Je le disais la semaine dernière, et ça vaut le coup de le répéter encore, The Wire est la meilleure narration filmée de ce nouveau millénaire. Sa grande force, ce qui la distingue des autres séries télé, c’est son refus d’à peu près toutes les techniques déployées par la télévision jusque-là pour convaincre son auditoire qu’elle pouvait être prise au sérieux. Rien d’ostentatoire ici, l’image est tout ce qu’il y a de plus neutre, ne s’encombrant jamais de ralentis, de faux raccords voyants, de montage ultra rapide, de filtres de couleur ou de déformation quelconque, le scénario restant lui aussi parfaitement linéaire, évitant les flash-back, les hallucinations, les rêves ou toute autre structure conceptuelle cachant mal en général leur fonction explicative. Quant à moi, on ne saurait assez vanter cette linéarité alors que pullulent aujourd’hui tous ces trucs de petit-malin servant immanquablement à expliquer ce que le scénariste n’a pas réussi à faire passer de façon plus simple ou plus subtile. Mon personnage est obsédé par le passé? Alors bombardons-le de visions fantomatiques et de flash-back, comme ça on dira que c’est intelligent (car ces trucs de petit-malin sont fort efficaces, ils aveuglent facilement la critique). Exemple le plus récent de cette méthode désolante : 19-2, apparemment l’une des meilleures séries télé québécoises, ce qui en dit long sur la qualité de nos productions locales (ou sur les critiques, c’est selon). Changement au programme annoncé la semaine dernière donc, comme je viens de terminer l’écoute de 19-2 et que j’ai vu The Wire il y a quelques années, je préfère aborder ce qui m’est encore frais en tête. De toute façon, les deux séries se comparent particulièrement bien, car au-delà du fait qu’elles mettent en scène toutes les deux des policiers, 19-2 échoue très exactement là où The Wire excelle.

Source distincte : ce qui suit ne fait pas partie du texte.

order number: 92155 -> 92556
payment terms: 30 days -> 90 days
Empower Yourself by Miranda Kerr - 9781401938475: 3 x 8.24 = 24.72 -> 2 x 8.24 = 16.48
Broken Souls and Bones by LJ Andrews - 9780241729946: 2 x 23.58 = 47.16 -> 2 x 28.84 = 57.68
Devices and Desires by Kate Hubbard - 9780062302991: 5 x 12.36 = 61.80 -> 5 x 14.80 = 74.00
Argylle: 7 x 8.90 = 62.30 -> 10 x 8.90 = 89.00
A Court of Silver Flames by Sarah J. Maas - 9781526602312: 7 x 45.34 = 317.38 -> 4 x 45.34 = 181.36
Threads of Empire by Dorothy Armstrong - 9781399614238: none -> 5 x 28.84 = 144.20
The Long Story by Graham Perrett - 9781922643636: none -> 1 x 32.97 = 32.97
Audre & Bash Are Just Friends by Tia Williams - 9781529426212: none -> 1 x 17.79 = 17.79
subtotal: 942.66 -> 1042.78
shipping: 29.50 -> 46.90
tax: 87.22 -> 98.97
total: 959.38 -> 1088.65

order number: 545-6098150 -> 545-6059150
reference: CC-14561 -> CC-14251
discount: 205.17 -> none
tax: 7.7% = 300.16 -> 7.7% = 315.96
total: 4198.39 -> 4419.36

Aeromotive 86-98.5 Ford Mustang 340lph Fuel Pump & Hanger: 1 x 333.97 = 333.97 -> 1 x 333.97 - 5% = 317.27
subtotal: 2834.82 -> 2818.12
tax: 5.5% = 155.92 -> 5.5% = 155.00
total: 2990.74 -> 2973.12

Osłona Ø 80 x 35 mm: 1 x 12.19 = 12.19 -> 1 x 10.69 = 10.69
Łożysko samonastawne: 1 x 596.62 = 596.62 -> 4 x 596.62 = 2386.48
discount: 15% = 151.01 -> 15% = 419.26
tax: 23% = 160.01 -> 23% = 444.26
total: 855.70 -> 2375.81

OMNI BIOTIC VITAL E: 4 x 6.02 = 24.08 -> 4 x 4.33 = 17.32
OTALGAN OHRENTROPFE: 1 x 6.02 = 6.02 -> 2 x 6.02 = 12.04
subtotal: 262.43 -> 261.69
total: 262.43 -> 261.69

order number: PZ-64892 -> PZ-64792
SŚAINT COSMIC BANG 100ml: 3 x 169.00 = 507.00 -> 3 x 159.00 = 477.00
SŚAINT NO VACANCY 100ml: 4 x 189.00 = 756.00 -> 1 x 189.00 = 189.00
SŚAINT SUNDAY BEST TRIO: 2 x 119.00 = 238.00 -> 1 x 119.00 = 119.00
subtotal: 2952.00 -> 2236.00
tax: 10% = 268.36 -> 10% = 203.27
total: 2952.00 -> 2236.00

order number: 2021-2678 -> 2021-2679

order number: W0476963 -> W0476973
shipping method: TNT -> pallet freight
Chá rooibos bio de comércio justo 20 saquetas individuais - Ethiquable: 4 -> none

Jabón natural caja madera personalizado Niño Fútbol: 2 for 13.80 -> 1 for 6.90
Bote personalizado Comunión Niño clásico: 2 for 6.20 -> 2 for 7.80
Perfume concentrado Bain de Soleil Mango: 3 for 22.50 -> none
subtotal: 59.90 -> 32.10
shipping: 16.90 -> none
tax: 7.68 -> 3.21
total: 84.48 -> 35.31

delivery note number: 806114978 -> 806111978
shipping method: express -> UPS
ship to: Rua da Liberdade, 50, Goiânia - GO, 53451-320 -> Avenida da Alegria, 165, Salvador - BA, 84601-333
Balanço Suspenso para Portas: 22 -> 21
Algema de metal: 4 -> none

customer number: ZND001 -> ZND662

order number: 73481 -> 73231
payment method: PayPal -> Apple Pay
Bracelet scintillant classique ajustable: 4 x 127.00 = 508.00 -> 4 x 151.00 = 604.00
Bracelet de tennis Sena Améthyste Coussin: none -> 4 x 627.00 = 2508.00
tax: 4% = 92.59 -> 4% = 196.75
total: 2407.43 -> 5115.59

Croyez-moi, j’ai essayé d’aimer 19-2 (on me l’a tant vanté), j’ai presque réussi parfois, de brefs moments interrompus immanquablement par quelqu’un (le réalisateur, le monteur et/ou le scénariste) ne sachant ni respecter des acteurs (ceux qui savent jouer, l’interprétation est pour le moins inégale), ni des spectateurs. La série commence par une scène-choc (il le faut bien, pour nous accrocher), un traumatisme qui hantera tous les épisodes, Nicolaï Berrof (Réal Bossé) voyant, par sa faute, son partenaire policier recevoir une balle en pleine tête. On imagine sans peine la culpabilité que Berrof peut ressentir suite à un tel événement et il se trouve, de plus, que Réal Bossé est un excellent acteur capable de faire sentir, sans avoir à le dire, le poids d’une telle situation, mais les créateurs de la série ne semblent pas d’accord avec moi, peut-être parce que les gestes posés ensuite par Berrof ne sont pas assez éloquents pour eux (c’est eux qui les ont écrits pourtant), peut-être parce qu’ils ne sont pas convaincus du jeu de Bossé, je ne sais pas, en tout cas ils ont cru bon utiliser aussi d’innombrables flash-back nous ramenant constamment à cette scène initiale, au cas où nous l’aurions oublié – mais ce n’est pas encore assez, des flash-back à toutes les minutes (à peine une exagération) ne suffisent apparemment pas à bien nous faire sentir cette culpabilité obsédante, il faut aussi faire surgir des visions de cet ex-partenaire, parfois pour discuter avec lui, afin que Berrof nous explique, verbalement cette fois, ce qui lui passe par la tête, des visions et des flashes qui viennent donc toujours interrompre le jeu de l’acteur en lui imposant une interprétation réductrice : en nous remontrant encore et toujours la même scène, il ne nous est pas permis de croire que le personnage puisse être habité par autre chose que cet événement, il est entièrement déterminé par celui-ci, et alors que Bossé nous présente un jeu plein, alors qu’il tente d’interpréter un homme bien vivant, le montage, lui, se bat contre l’acteur afin d’être certain qu’on ne puisse pas y voir autre chose qu’une caricature unidimensionnelle.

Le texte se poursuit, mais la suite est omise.